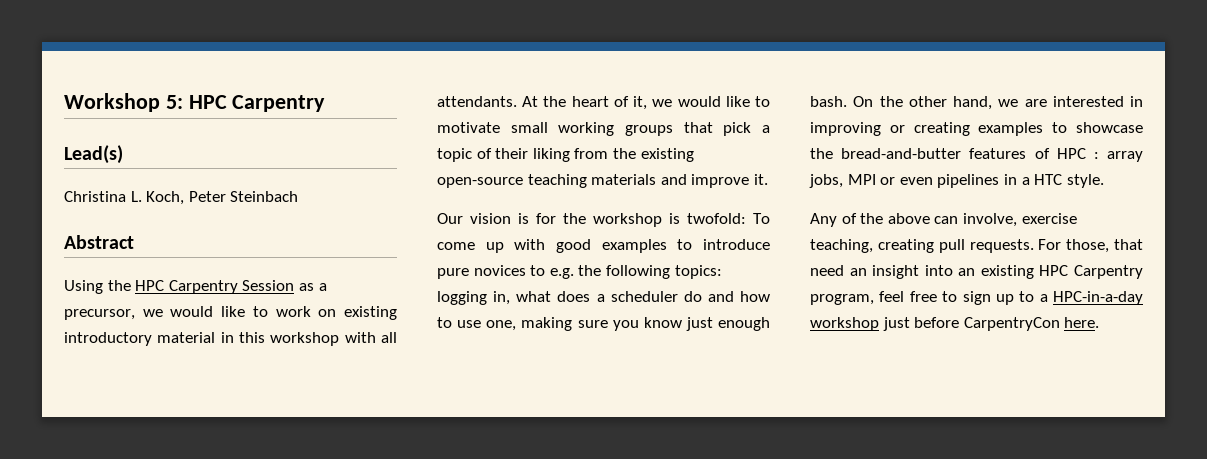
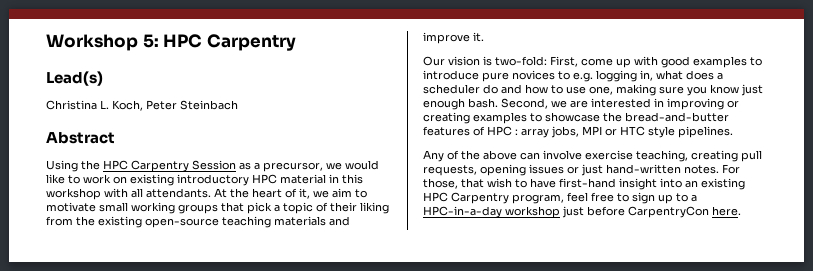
- Using the HPC Carpentry Session as a precursor, we would like to work on existing introductory material in this workshop with all attendants.
+ Using the HPC Carpentry Session as a precursor, we would like to work on existing introductory HPC material in this workshop with all attendants.
- At the heart of it, we would like to motivate small working groups that pick a topic of their liking from the existing open-source teaching materials and improve it.
+ At the heart of it, we aim to motivate small working groups that pick a topic of their liking from the existing open-source teaching materials and improve it.
- Our vision is for the workshop is twofold: To come up with good examples to introduce pure novices to e.g. the following topics: logging in, what does a scheduler do and how to use one, making sure you know just enough bash.
+ Our vision is two-fold: First, come up with good examples to introduce pure novices to e.g. logging in, what does a scheduler do and how to use one, making sure you know just enough bash.
- On the other hand, we are interested in improving or creating examples to showcase the bread-and-butter features of HPC : array jobs, MPI or even pipelines in a HTC style.
+ Second, we are interested in improving or creating examples to showcase the bread-and-butter features of HPC : array jobs, MPI or HTC style pipelines.
- Any of the above can involve, exercise teaching, creating pull requests. For those, that need an insight into an existing HPC Carpentry program, feel free to sign up to a HPC-in-a-day workshop just before CarpentryCon here.
+ Any of the above can involve exercise teaching, creating pull requests, opening issues or just hand-written notes. For those, that wish to have first-hand insight into an existing HPC Carpentry program, feel free to sign up to a HPC-in-a-day workshop just before CarpentryCon here.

● WORK ORDER: Print exactly the lines from the one with "HTC style pipelines." through the last line of the material, including both, and no others.

● ANSWER BELOW:
+ Second, we are interested in improving or creating examples to showcase the bread-and-butter features of HPC : array jobs, MPI or HTC style pipelines.
- Any of the above can involve, exercise teaching, creating pull requests. For those, that need an insight into an existing HPC Carpentry program, feel free to sign up to a HPC-in-a-day workshop just before CarpentryCon here.
+ Any of the above can involve exercise teaching, creating pull requests, opening issues or just hand-written notes. For those, that wish to have first-hand insight into an existing HPC Carpentry program, feel free to sign up to a HPC-in-a-day workshop just before CarpentryCon here.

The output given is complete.